After completing my undergraduate degree, I was still excited about the prospect of a career in research and so started a PhD in Chemistry (although it had a significant biological slant!). I really enjoyed it, the work, the lab and the people were all great, so, once I had graduated, I carried on with research and took a postdoc position at the Institute of Cancer Research in London where I worked in a drug discovery team. Although it was a great and inspirational place to work, I soon realised that a long-term career in research wasn’t for me. Short term contracts, moving around different labs in pursuit of grant money and the general uncertainty were not for me. However, in the course of my work there I had some exposure to patents and now, three years down the line, I am exposed to them every day!
Getting the Job
Without wishing to sound strange, I really enjoyed writing my PhD thesis and, on the basis that patent attorneys combine a love of science with a love of the written word, I knew that it was the career that I wanted to pursue. Once I had made this decision, I sent copies of my CV and a covering letter to a lot of firms, whether they were actively recruiting or not. I found the Inside Careers website an extremely useful resource during this process.
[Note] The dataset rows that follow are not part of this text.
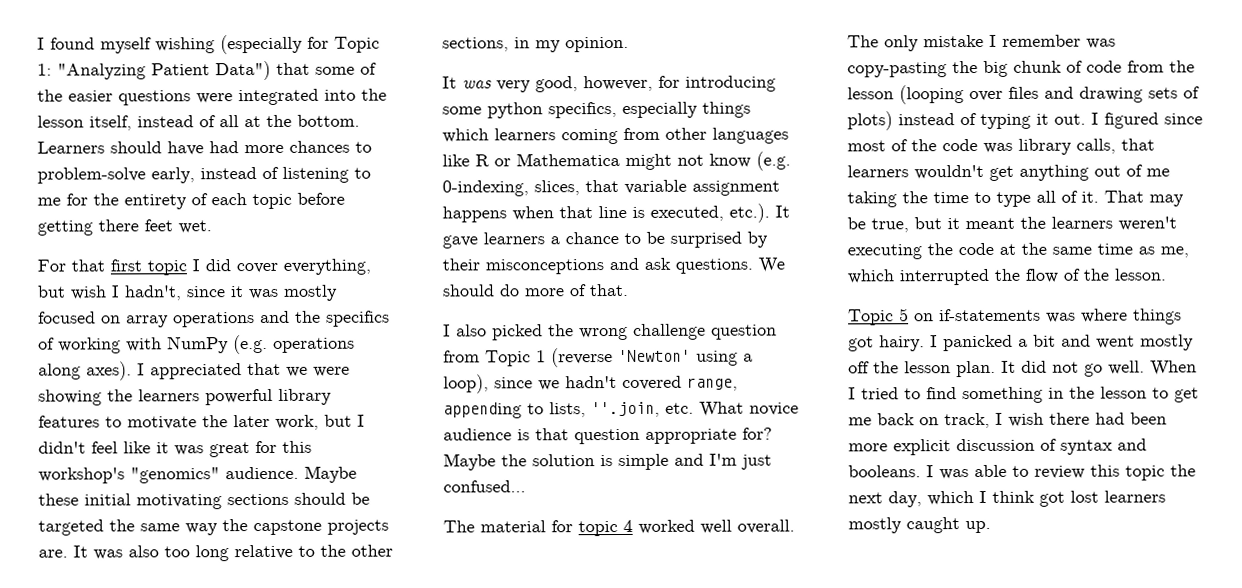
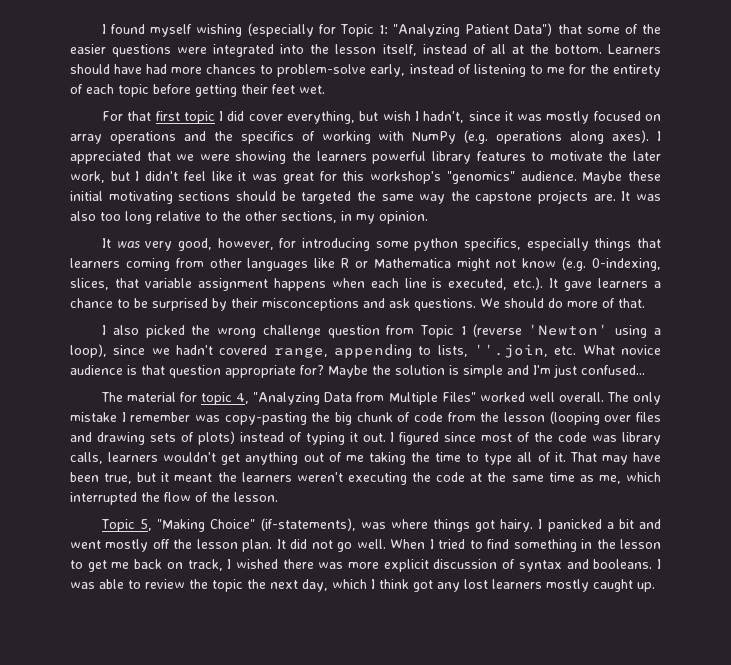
[98,219,139,232] there -> [241,84,268,94] their
[442,128,489,143] which -> [637,238,662,248] that
[559,206,593,219] that -> [370,278,399,288] each
[623,519,633,532] 4 -> [236,392,476,405] 4, "Analyzing Data from Multiple Files"
[1121,138,1155,151] that -> (103, 458) none
[847,217,866,230] be -> [632,452,661,462] [70,472,99,482] have been
[899,308,1041,322] 5 on if-statements -> [140,518,356,532] 5, "Making Choice" (if-statements),
[1008,412,1167,427] wish there had been -> [235,559,344,569] wished there was
[1090,464,1120,477] this -> [189,579,208,589] the
(1065, 499) none -> [437,582,460,592] any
I did get a lot of rejections and a few “we are not recruiting at the moment but we’ll keep your CV on file” responses. Luckily, despite not having a position available at the time, a few months later I got a call from Appleyard Lees telling me that a position had come up and would I like to come in for an interview. Of course, I said yes! The process itself consisted of a couple of tests, one technical and the other a spelling/grammar test, and an interview on the day followed by three days in the office working on actual client files (which I wasn’t expecting but which was great in terms of experience). At the end of it I was offered the job. Again, of course I said yes!
Life as a patent attorney
On a day to day basis, I work closely with qualified patent attorneys in the Chemical team here in the Leeds office. This includes everything from drafting, prosecution, instructing foreign associates and advising clients to helping with opposition proceedings, including occasionally going to hearings at the European Patent Office (EPO), and preparing infringement advice. The work really is very varied and is always interesting. The thing I like most about the job is that I get to use my scientific background every day in an intellectually stimulating environment.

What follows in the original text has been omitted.